Teen's brain tumor misdiagnosed as anxiety
By Helene M. Epstein | July 9, 2019
Jennifer Mizrahi remembers the first phone call from her daughter telling her, “Chasin is panicking!” He was in a store with his dad and his older brother and sister, and suddenly the 12-year-old felt “strange and nervous.” Jennifer tried to reassure Chasin over the phone, telling him to take a deep breath and to drink some water. The whole episode lasted less than a minute and then he was fine. No one paid much attention to this incident; it was a one-time thing.
Then it happened again a few months later.
This time Jennifer witnessed the whole episode unfold. “He got really nervous, and quickly rattled off, ‘Something’s wrong. I feel really strange, I need to take a walk, I need some water,’” Jennifer says. He looked alert and his eyes were wide open. Fifty seconds later, he felt fine.

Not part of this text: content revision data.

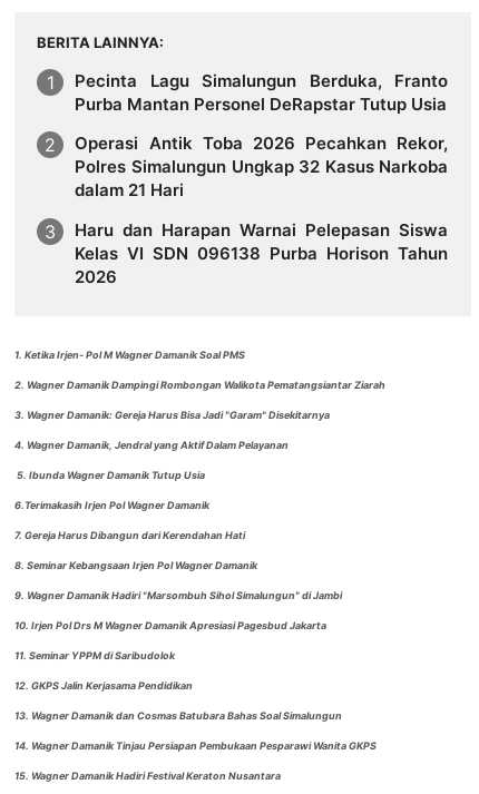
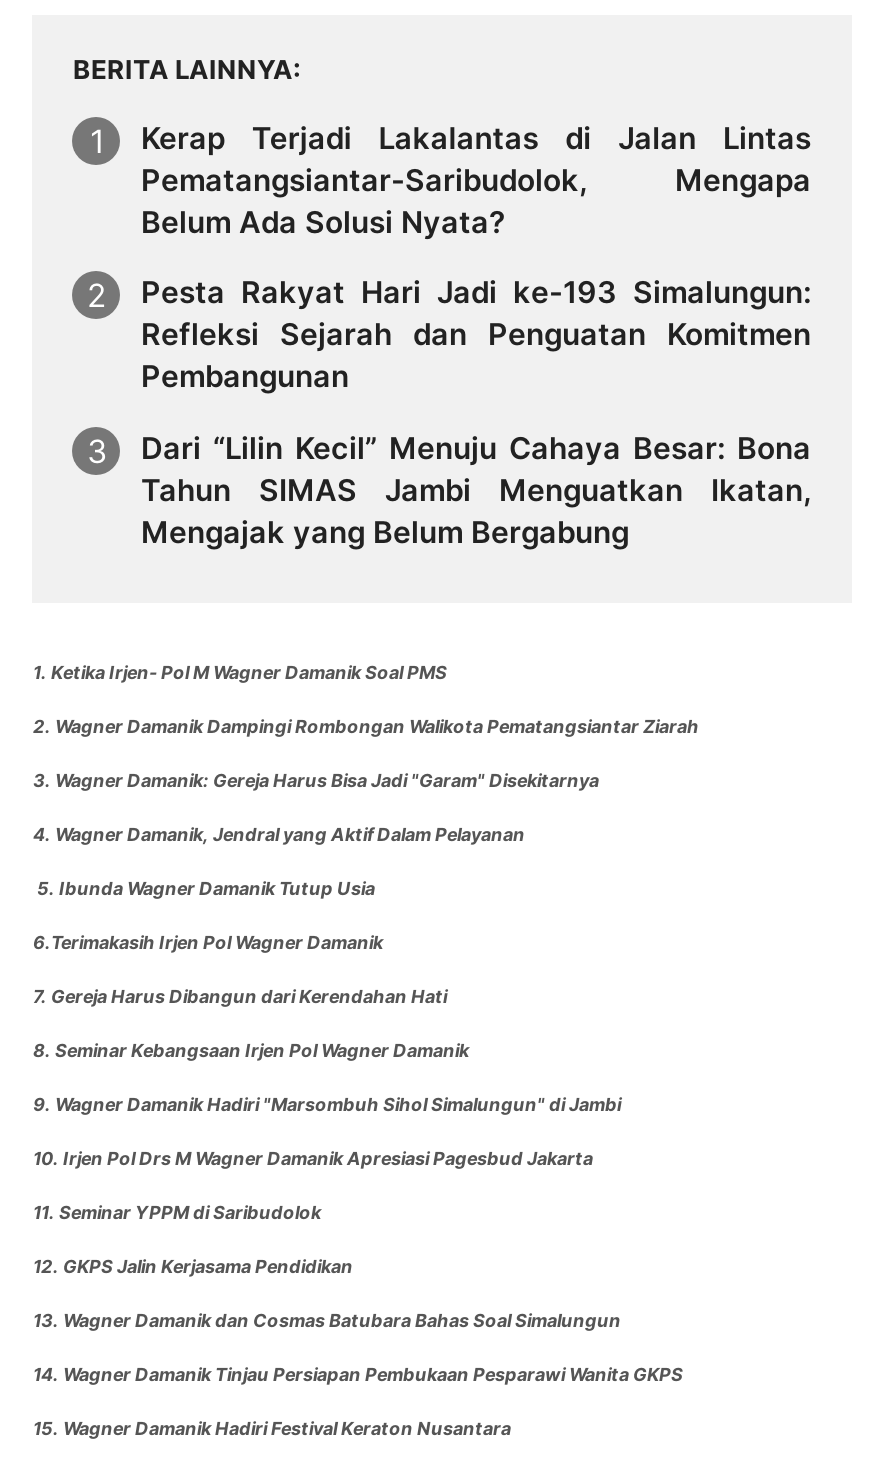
[75,70,448,114] Pecinta Lagu Simalungun Berduka, Franto | Purba Mantan Personel DeRapstar Tutup Usia -> [141,118,811,240] Kerap Terjadi Lakalantas di Jalan Lintas | Pematangsiantar-Saribudolok, Mengapa | Belum Ada Solusi Nyata?
[75,133,448,201] Operasi Antik Toba 2026 Pecahkan Rekor, | Polres Simalungun Ungkap 32 Kasus Narkoba | dalam 21 Hari -> [141,274,811,396] Pesta Rakyat Hari Jadi ke-193 Simalungun: | Refleksi Sejarah dan Penguatan Komitmen | Pembangunan
[75,220,448,288] Haru dan Harapan Warnai Pelepasan Siswa | Kelas VI SDN 096138 Purba Horison Tahun | 2026 -> [141,429,811,551] Dari “Lilin Kecil” Menuju Cahaya Besar: Bona | Tahun SIMAS Jambi Menguatkan Ikatan, | Mengajak yang Belum Bergabung

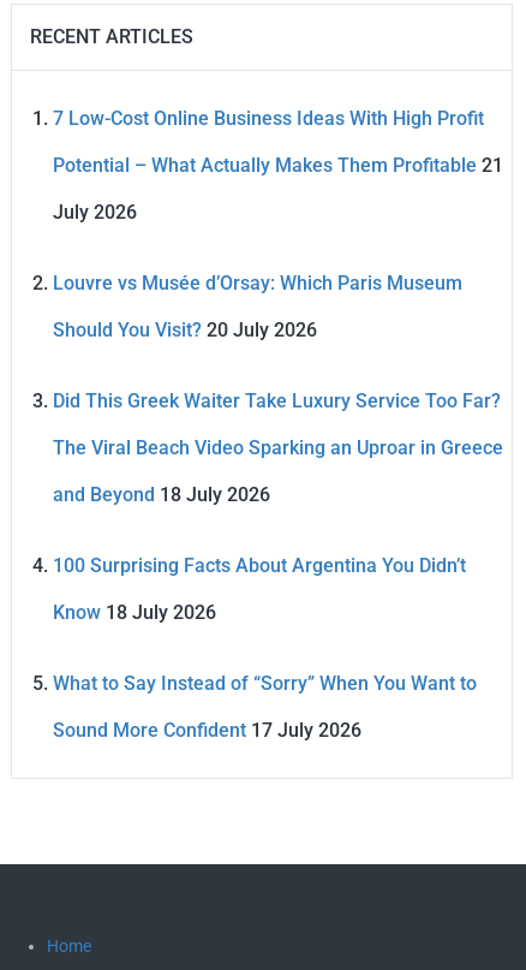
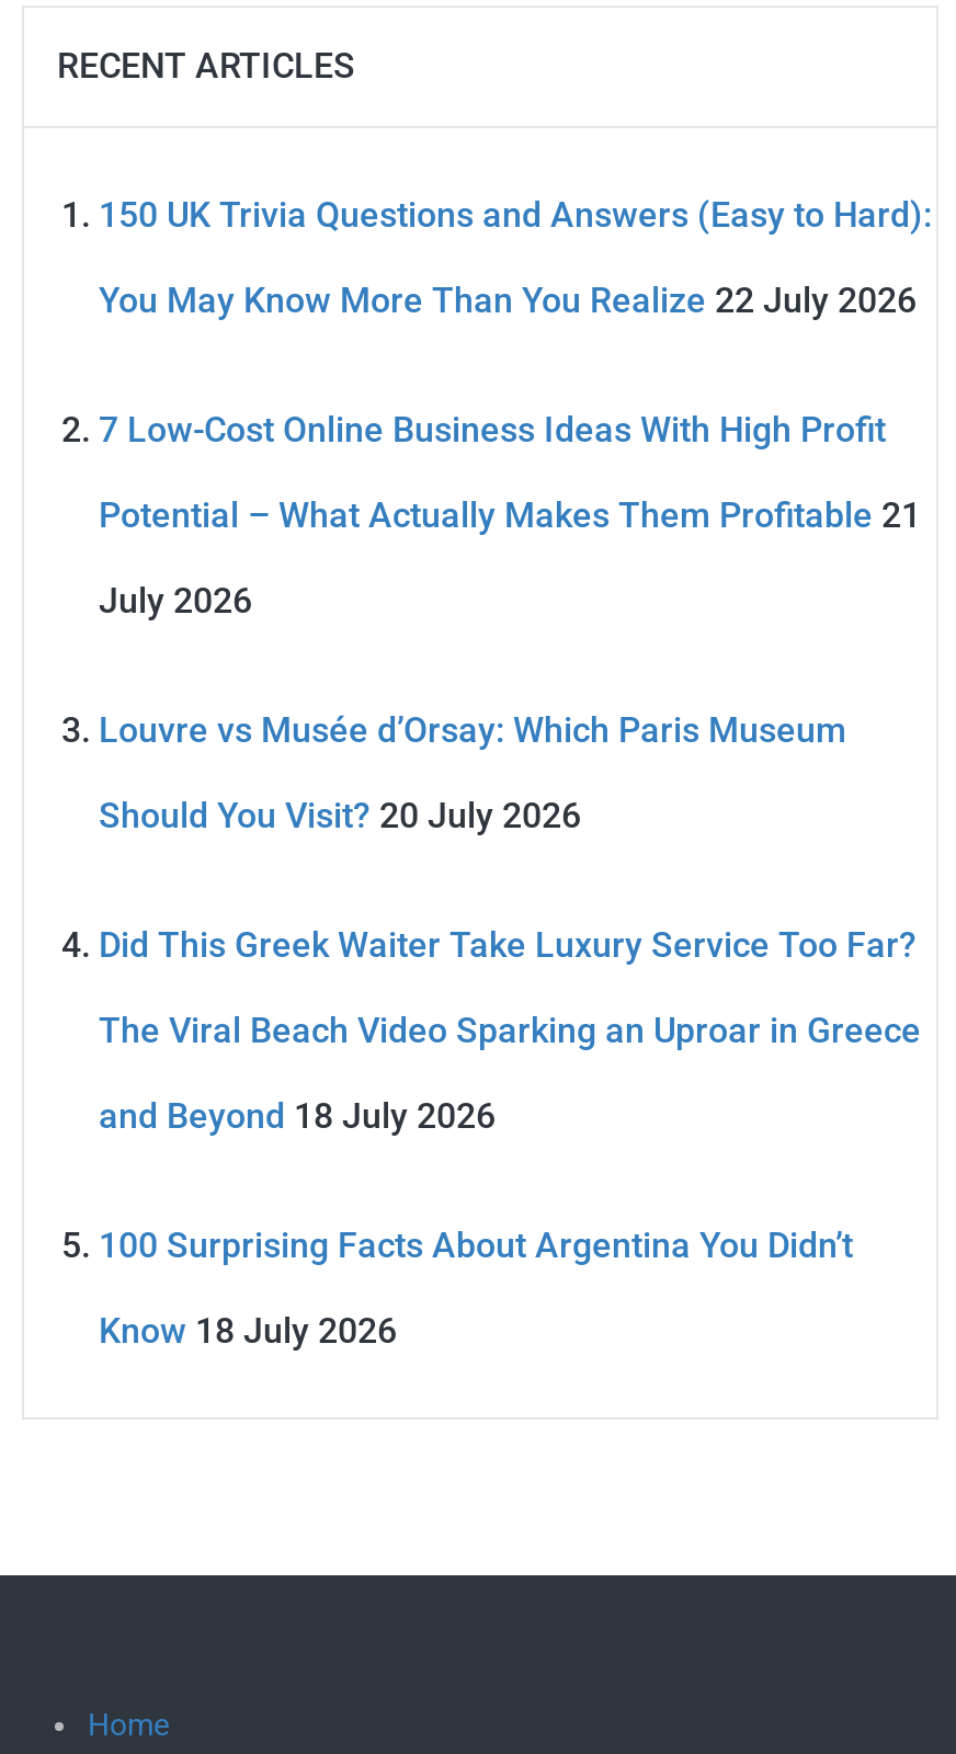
none -> [99,195,932,322] 150 UK Trivia Questions and Answers (Easy to Hard): | You May Know More Than You Realize 22 July 2026
moved [53,107,503,624] -> [99,410,921,1353]: 7 Low-Cost Online Business Ideas With High Profit | Potential – What Actually Makes Them Profitable 21 | July 2026 | ... | 100 Surprising Facts About Argentina You Didn’t | Know 18 July 2026
[53,672,477,742] What to Say Instead of “Sorry” When You Want to | Sound More Confident 17 July 2026 -> none

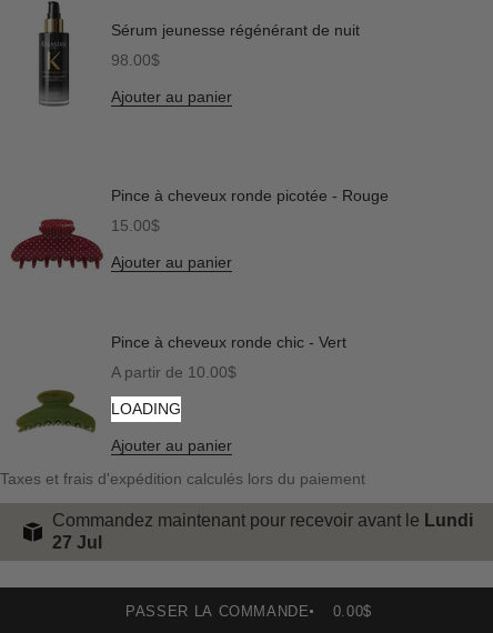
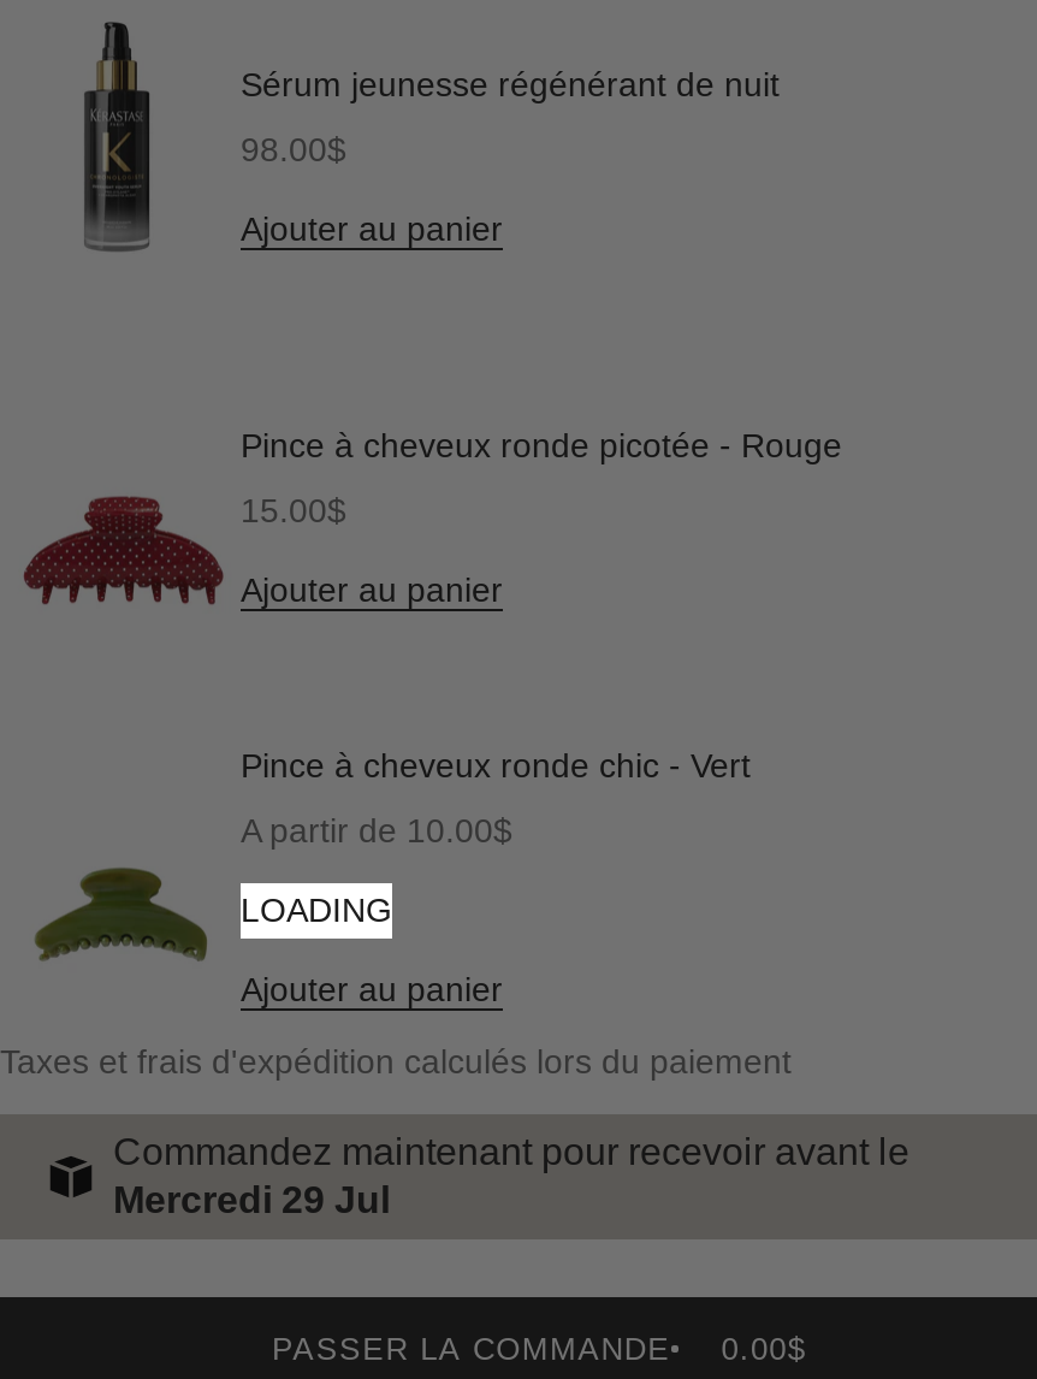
[52,510,473,551] Commandez maintenant pour recevoir avant le Lundi | 27 Jul -> [113,1131,909,1220] Commandez maintenant pour recevoir avant le | Mercredi 29 Jul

The family pediatrician’s reaction was that all kids have a “little angst” and he thought it might be related to stress from Chasin’s parents’ divorce. He examined Chasin but never ran any tests. The pediatrician said he thought Chasin was experiencing panic attacks and supported the techniques Jennifer had already taught Chasin: breathe deeply, drink some water, and maybe go for a walk. The doctor didn’t think it was anything serious or dangerous. In fact, to make light of Chasin’s symptoms, he suggested they give the attacks a nickname, “Fred.”
The Roadblocks and the Signs
Over the next six years “Fred” would return, occasionally at first and then more frequently and in clusters — a few per day and then a few days’ break. But the length of the attacks never varied, 50-60 seconds.
Despite the fact that these episodes interrupted classes, games, and time with friends, they seemed to have little impact on the rest of Chasin’s day. He did well in class, his teachers were supportive, and his friends stuck by him. While his family was stressed, Chasin took it in stride.
His mother didn’t. “I’m certain I spoke about this to my pediatrician fifty, sixty times,” Jennifer says. “There should have been a time when he thought that this is going on too long,” but he didn’t.
Convinced that Chasin’s symptoms were psychological, the pediatrician refused Jennifer’s repeated requests to bring in other types of medical specialists, including a pediatric neurologist. Why?
Diagnostic errors have many causes (See Dx IQ #1: The most important medical issue ever for details). But one of the most common types is cognitive bias, an error in how the doctor thinks about the diagnosis.
There are several possible types of cognitive bias at play here. One is known as anchoring bias. The pediatrician’s first impression was that Chasin was suffering from panic attacks. Nothing else he saw changed his mind, so the diagnosis was anchored there.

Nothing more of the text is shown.